Voy escoltada como en una película de acción. Nunca me había pasado algo así en mi vida. Que me acompañen de esta manera… Honestamente, me da miedo. El coche de policía va adelante, Serguéi detrás, y yo voy en medio de ellos. Supongo que la escolta es para que no intente escapar.
Nos detenemos frente a una tienda de souvenirs. Tomo el teléfono y bajo del coche, donde ya me espera Serguéi. Con un gesto protector, me toma del brazo y me conduce hacia la tienda.
—Vamos, mi querida traviesa, vamos a elegir tus calabazas… —dice con voz confiada.
Lo miro un poco desconcertada. Solo puedo envidiar su seguridad. Serguéi actúa como si nos conociéramos desde siempre.
—Perdón, no “una calabaza”, —corrijo—, calabazas. Necesito muchas. ¿Me ayudarás a cargarlas?
De repente, se detiene y me mira fijamente a los ojos.
—Claro que sí, mi loca belleza. Y deja de hablarme de usted.
Parpadeo, confundida. Me siento completamente desorientada; algo así nunca me había pasado.
—Está bien, pero Serguéi, apurémonos. Mi amiga me espera y la fiesta está a punto de comenzar.
—Vamos —resopla el apuesto hombre.
Me guía dentro de la tienda, y yo camino a su lado, sintiéndome cohibida. Ni siquiera logro distinguir el color de sus ojos, porque la luz del atardecer es tenue y difusa.

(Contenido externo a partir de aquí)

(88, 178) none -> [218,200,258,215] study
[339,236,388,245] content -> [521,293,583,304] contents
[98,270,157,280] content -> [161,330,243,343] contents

En segundos, estamos dentro de la tienda.
Mi corazón late rápido junto a este hombre tan seguro de sí mismo.
Elegimos juntas calabazas de todos los tamaños y formas; pronto tenemos un carrito lleno. Serguéi me pregunta sobre la fiesta: cómo será y si es obligatorio tener disfraz.
Le aseguro que sí, y le propongo que elija uno.

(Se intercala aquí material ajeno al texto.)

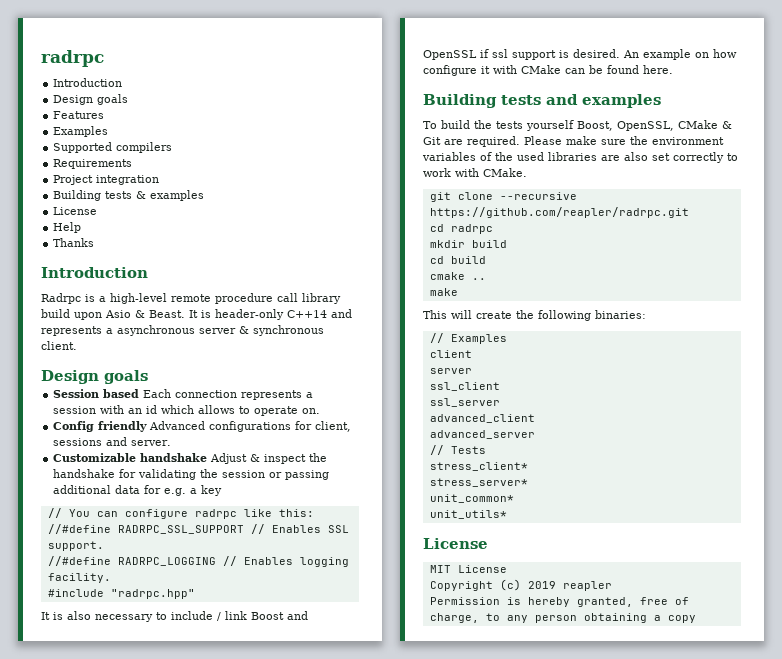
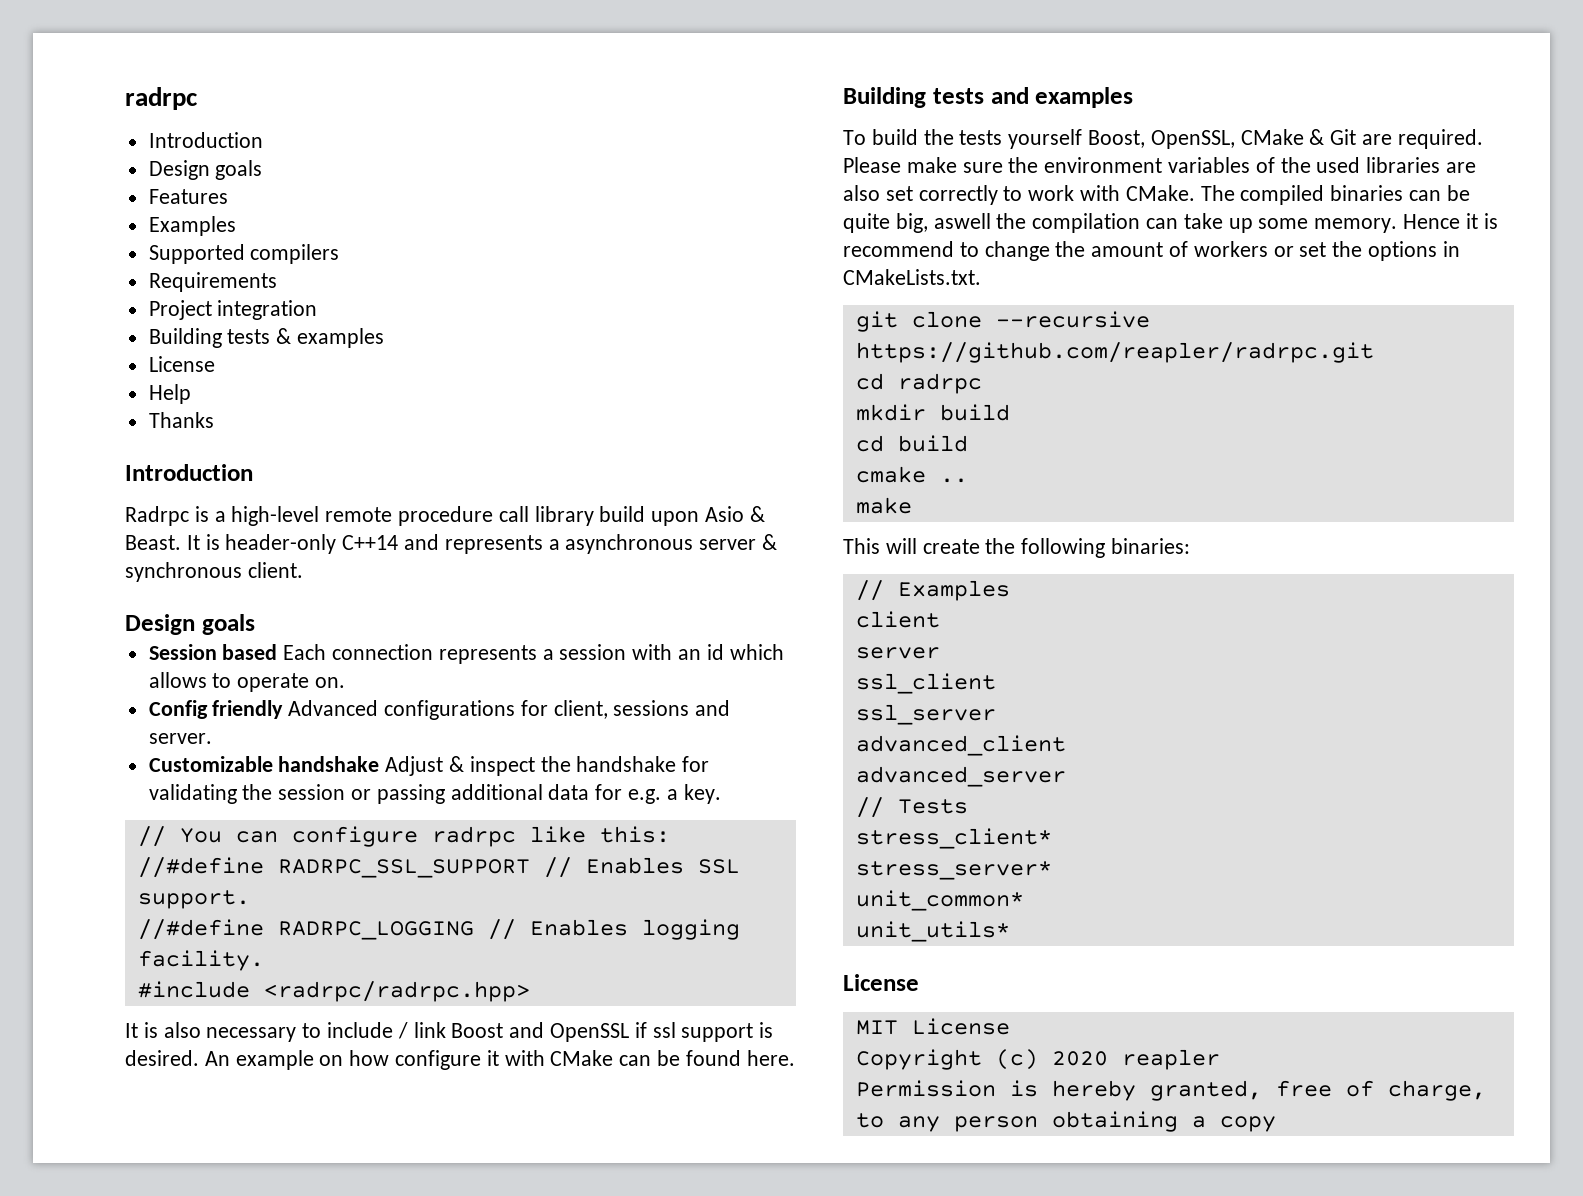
[201,485,223,496] key -> [683,784,721,804] key.
[110,589,195,599] "radrpc.hpp" -> [263,981,530,1002] <radrpc/radrpc.hpp>
(527, 172) none -> [1200,185,1470,205] [843,213,1498,233] [843,241,1460,261] [843,269,981,285] The compiled binaries can be quite big, aswell the compilation can take up some memory. Hence it is recommend to change the amount of workers or set the options in CMakeLists.txt.
[527,581,556,589] 2019 -> [1051,1051,1108,1066] 2020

—Entonces, Serguéi, mientras estamos aquí, puedes elegir un disfraz. Vi que todavía quedan algunos en el último estante.
—Gracias, Orysia, pero no quiero parecer un espantapájaros —responde con ironía—. Mejor sin disfraz. No quiero recibir una calabaza de ti.

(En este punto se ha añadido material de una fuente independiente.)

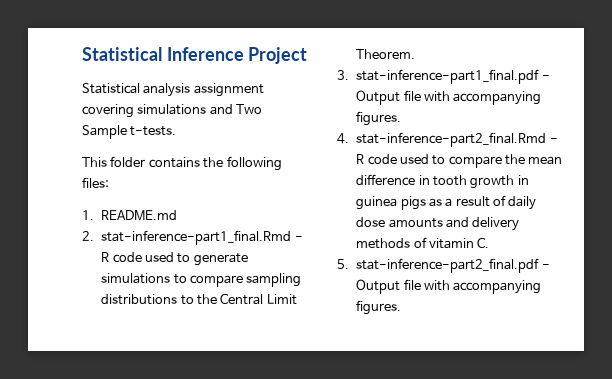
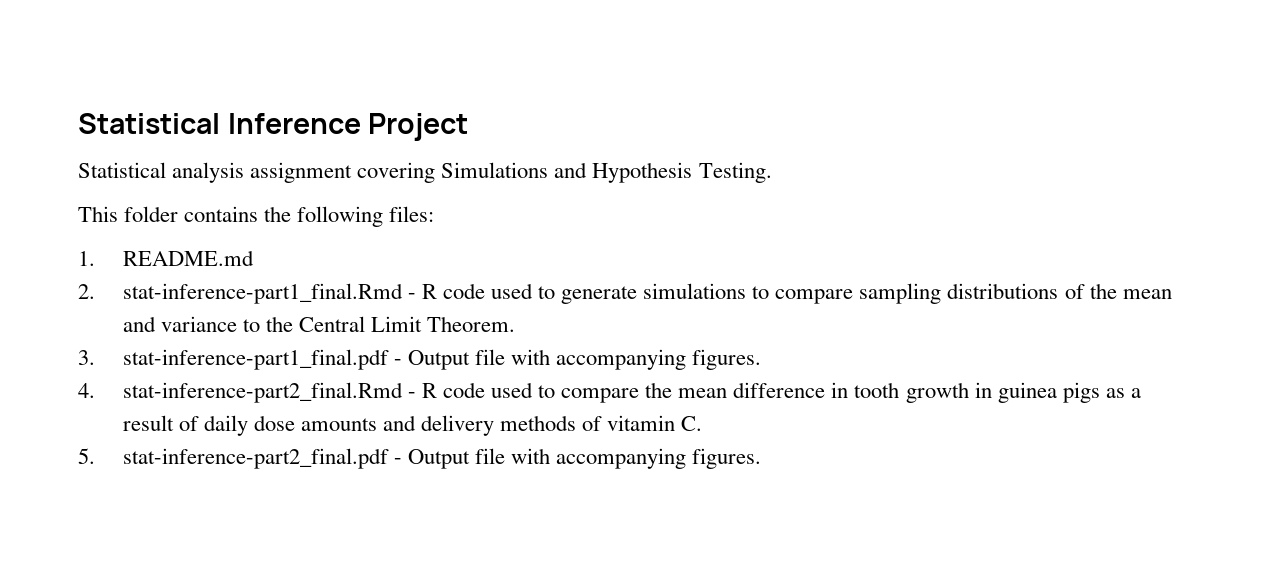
[137,104,263,115] [82,125,177,139] simulations and Two Sample t-tests. -> [441,162,772,183] Simulations and Hypothesis Testing.
(178, 299) none -> [1064,283,1172,299] [122,316,237,332] of the mean and variance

Solo suspiro. La presencia de este hombre y su audacia me tensan seriamente.
—Serguéi, al menos ponte la capa negra. Por si acaso —le sugiero.
—¡Está bien! —acepta a regañadientes y se dirige al último estante.
Quedándome sola, llamo a Polina para avisarle que no vendré sola. La respuesta de mi amiga me deja pasmada:
—¡Lo sé! No te apures. No pasa nada si las calabazas llegan un poco más tarde.
—Pero, Polina… —empiezo a protestar, y ella me interrumpe—.
—Listo, los espero a las dos.
Tomo el teléfono con desconcierto y miro la pantalla mientras se apaga lentamente.